Try it: Transcribe all the entries word for word, skipping the pictures.
** Dataset records follows **
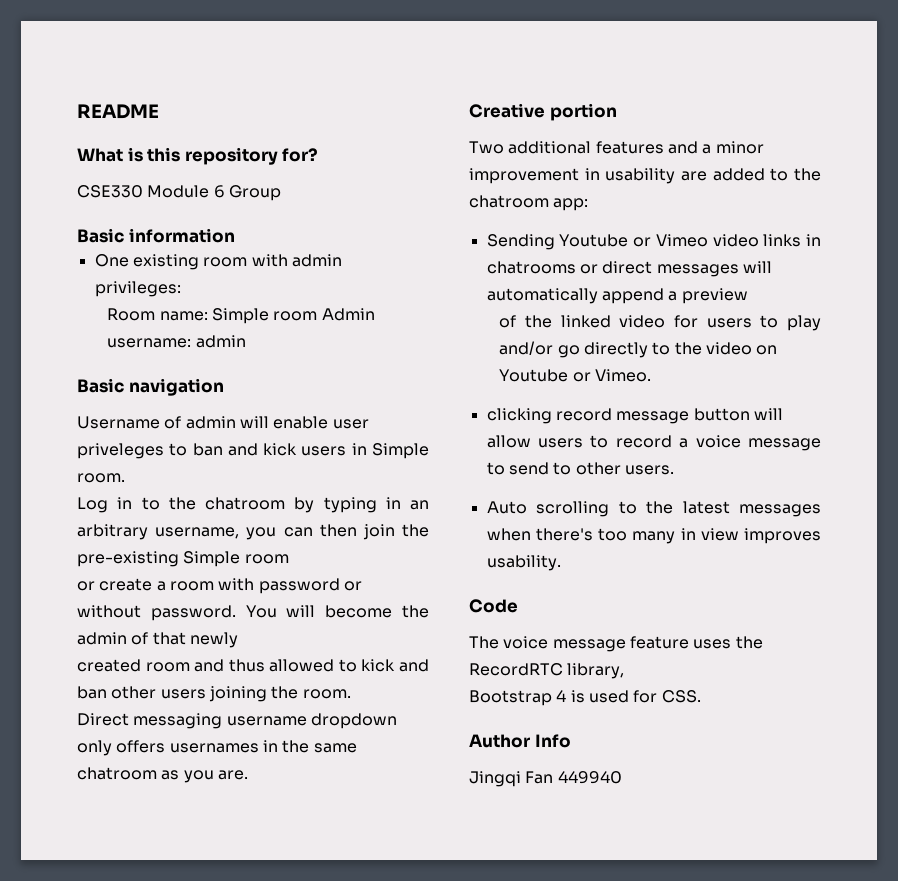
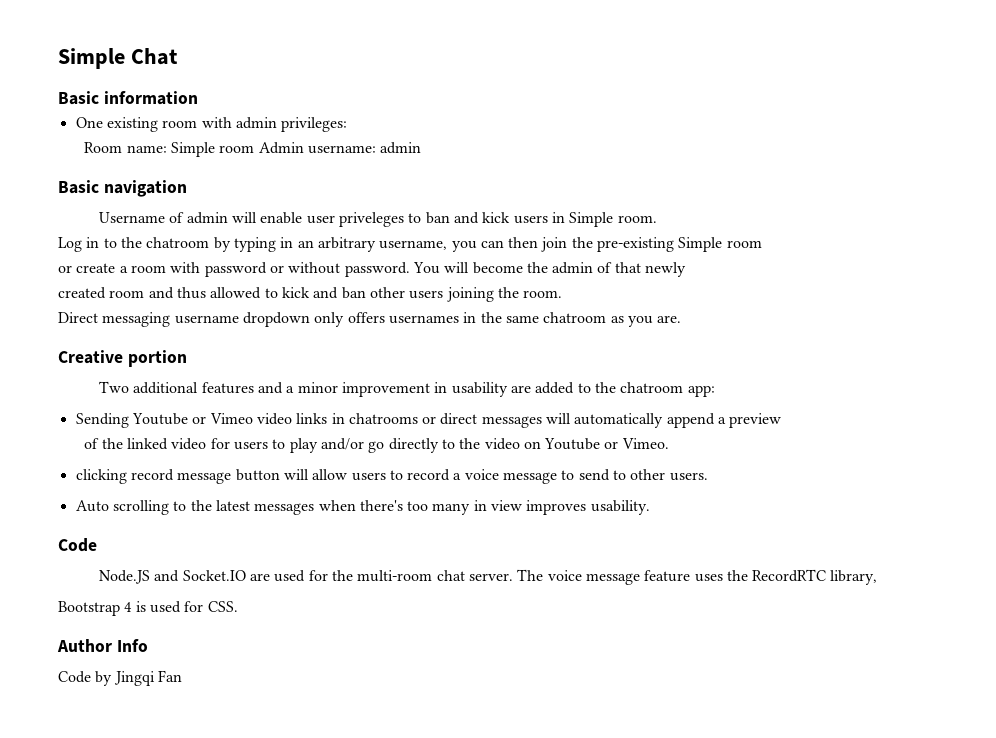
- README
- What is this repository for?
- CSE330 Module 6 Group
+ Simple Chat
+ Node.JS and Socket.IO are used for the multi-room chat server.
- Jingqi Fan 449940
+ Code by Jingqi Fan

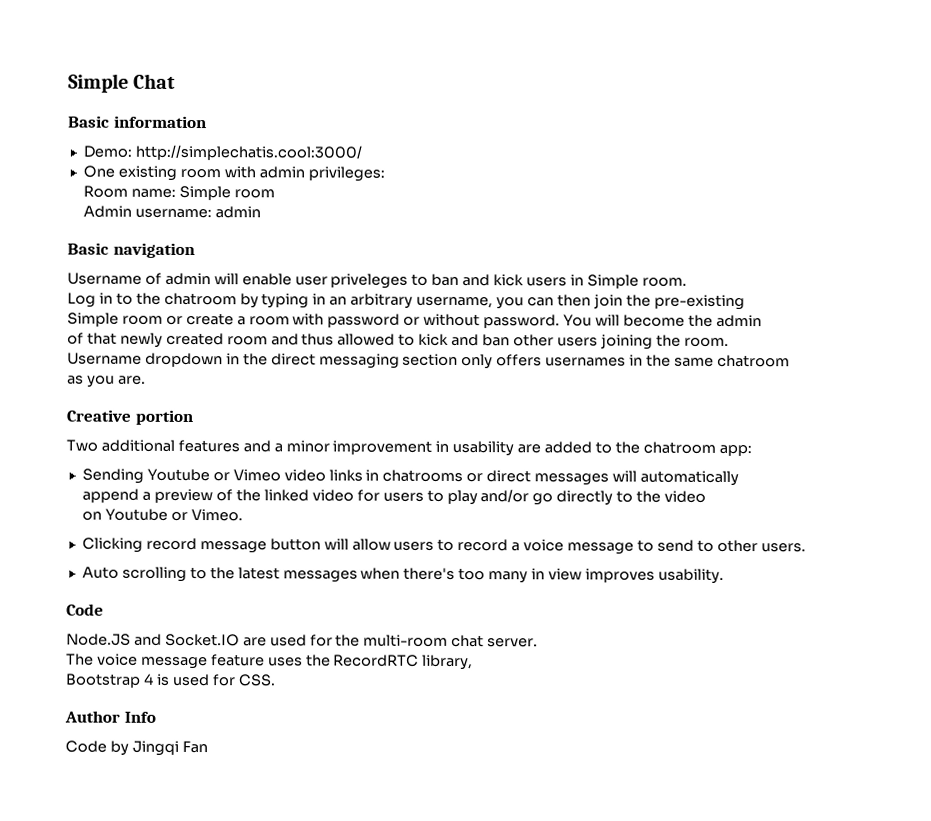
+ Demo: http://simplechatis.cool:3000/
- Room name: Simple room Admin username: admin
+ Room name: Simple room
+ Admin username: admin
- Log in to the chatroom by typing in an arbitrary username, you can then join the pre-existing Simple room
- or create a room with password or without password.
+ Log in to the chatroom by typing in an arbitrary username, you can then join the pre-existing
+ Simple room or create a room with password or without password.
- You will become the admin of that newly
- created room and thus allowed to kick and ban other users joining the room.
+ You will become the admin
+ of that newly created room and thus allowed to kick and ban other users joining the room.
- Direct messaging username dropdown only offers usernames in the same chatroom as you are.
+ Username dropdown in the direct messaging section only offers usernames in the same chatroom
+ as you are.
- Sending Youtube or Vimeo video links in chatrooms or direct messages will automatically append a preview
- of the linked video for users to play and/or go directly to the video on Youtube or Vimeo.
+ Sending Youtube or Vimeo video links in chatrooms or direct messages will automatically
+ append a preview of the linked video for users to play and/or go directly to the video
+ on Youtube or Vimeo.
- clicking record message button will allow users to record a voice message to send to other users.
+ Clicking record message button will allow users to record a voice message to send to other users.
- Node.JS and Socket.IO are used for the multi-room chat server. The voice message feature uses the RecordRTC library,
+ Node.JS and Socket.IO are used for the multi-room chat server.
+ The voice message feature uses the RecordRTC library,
** End of Dataset records **
Output for this exercise:
- README
- What is this repository for?
- CSE330 Module 6 Group
+ Simple Chat
+ Node.JS and Socket.IO are used for the multi-room chat server.
- Jingqi Fan 449940
+ Code by Jingqi Fan

+ Demo: http://simplechatis.cool:3000/
- Room name: Simple room Admin username: admin
+ Room name: Simple room
+ Admin username: admin
- Log in to the chatroom by typing in an arbitrary username, you can then join the pre-existing Simple room
- or create a room with password or without password.
+ Log in to the chatroom by typing in an arbitrary username, you can then join the pre-existing
+ Simple room or create a room with password or without password.
- You will become the admin of that newly
- created room and thus allowed to kick and ban other users joining the room.
+ You will become the admin
+ of that newly created room and thus allowed to kick and ban other users joining the room.
- Direct messaging username dropdown only offers usernames in the same chatroom as you are.
+ Username dropdown in the direct messaging section only offers usernames in the same chatroom
+ as you are.
- Sending Youtube or Vimeo video links in chatrooms or direct messages will automatically append a preview
- of the linked video for users to play and/or go directly to the video on Youtube or Vimeo.
+ Sending Youtube or Vimeo video links in chatrooms or direct messages will automatically
+ append a preview of the linked video for users to play and/or go directly to the video
+ on Youtube or Vimeo.
- clicking record message button will allow users to record a voice message to send to other users.
+ Clicking record message button will allow users to record a voice message to send to other users.
- Node.JS and Socket.IO are used for the multi-room chat server. The voice message feature uses the RecordRTC library,
+ Node.JS and Socket.IO are used for the multi-room chat server.
+ The voice message feature uses the RecordRTC library,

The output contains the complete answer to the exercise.